• _Requirement_
Since only the total matters, count the lines of these entries containing the word "left" and write that total alone.

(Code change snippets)
-=-=-
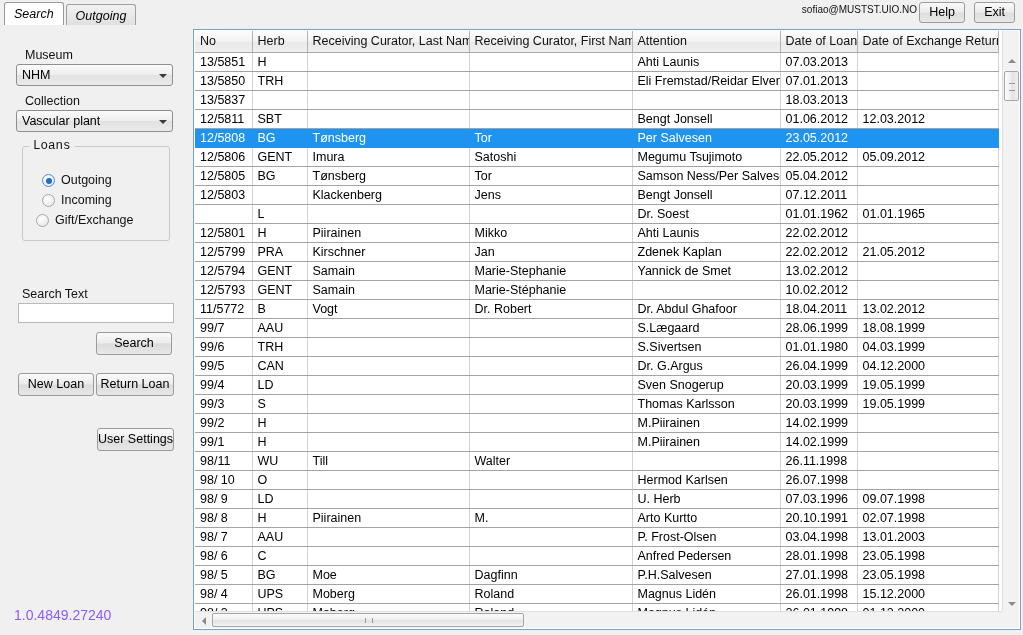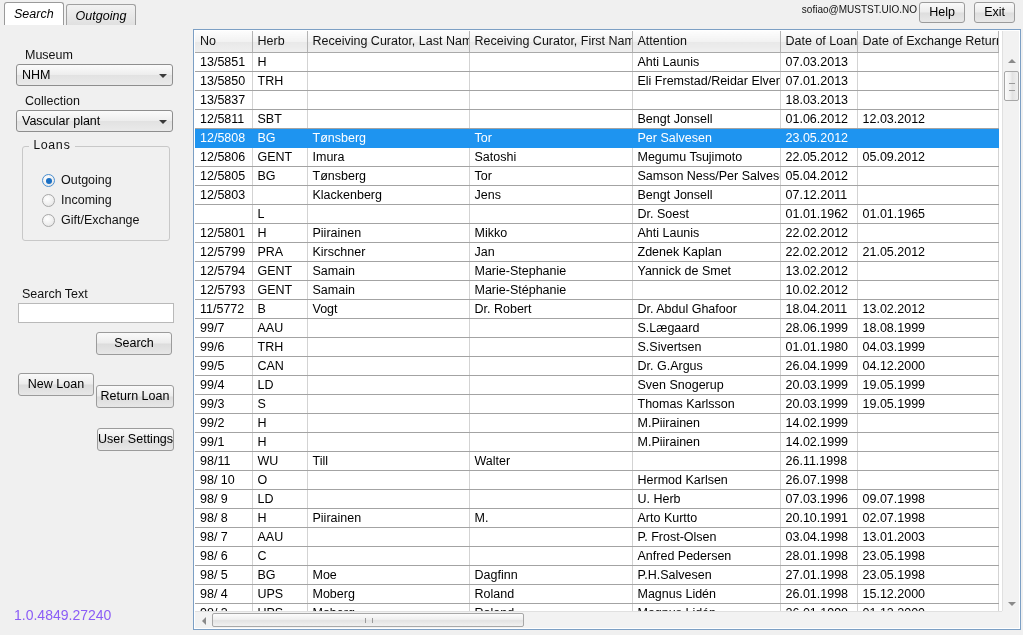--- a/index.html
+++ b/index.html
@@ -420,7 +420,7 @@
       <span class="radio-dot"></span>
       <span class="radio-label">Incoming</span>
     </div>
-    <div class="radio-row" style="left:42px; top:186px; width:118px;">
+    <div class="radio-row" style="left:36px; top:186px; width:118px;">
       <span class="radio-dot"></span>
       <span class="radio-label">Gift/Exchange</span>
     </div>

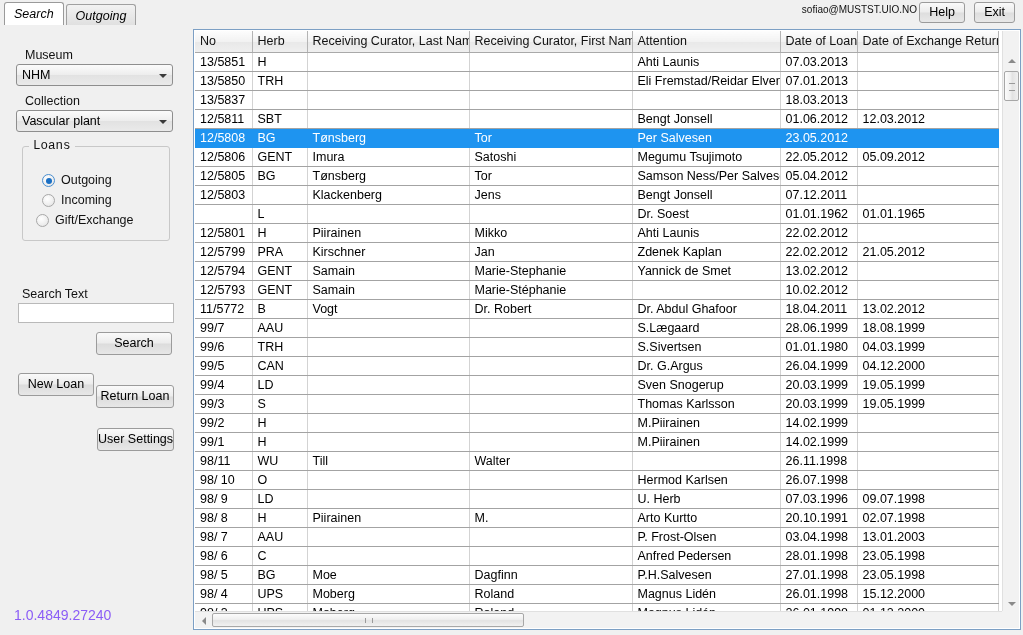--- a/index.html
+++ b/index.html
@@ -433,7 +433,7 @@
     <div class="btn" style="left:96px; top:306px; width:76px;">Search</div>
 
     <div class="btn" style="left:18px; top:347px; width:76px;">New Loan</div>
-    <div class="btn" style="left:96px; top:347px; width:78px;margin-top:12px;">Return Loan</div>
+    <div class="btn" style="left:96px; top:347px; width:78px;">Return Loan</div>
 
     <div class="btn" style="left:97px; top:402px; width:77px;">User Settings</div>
-=-=-
• _Result of this task_
7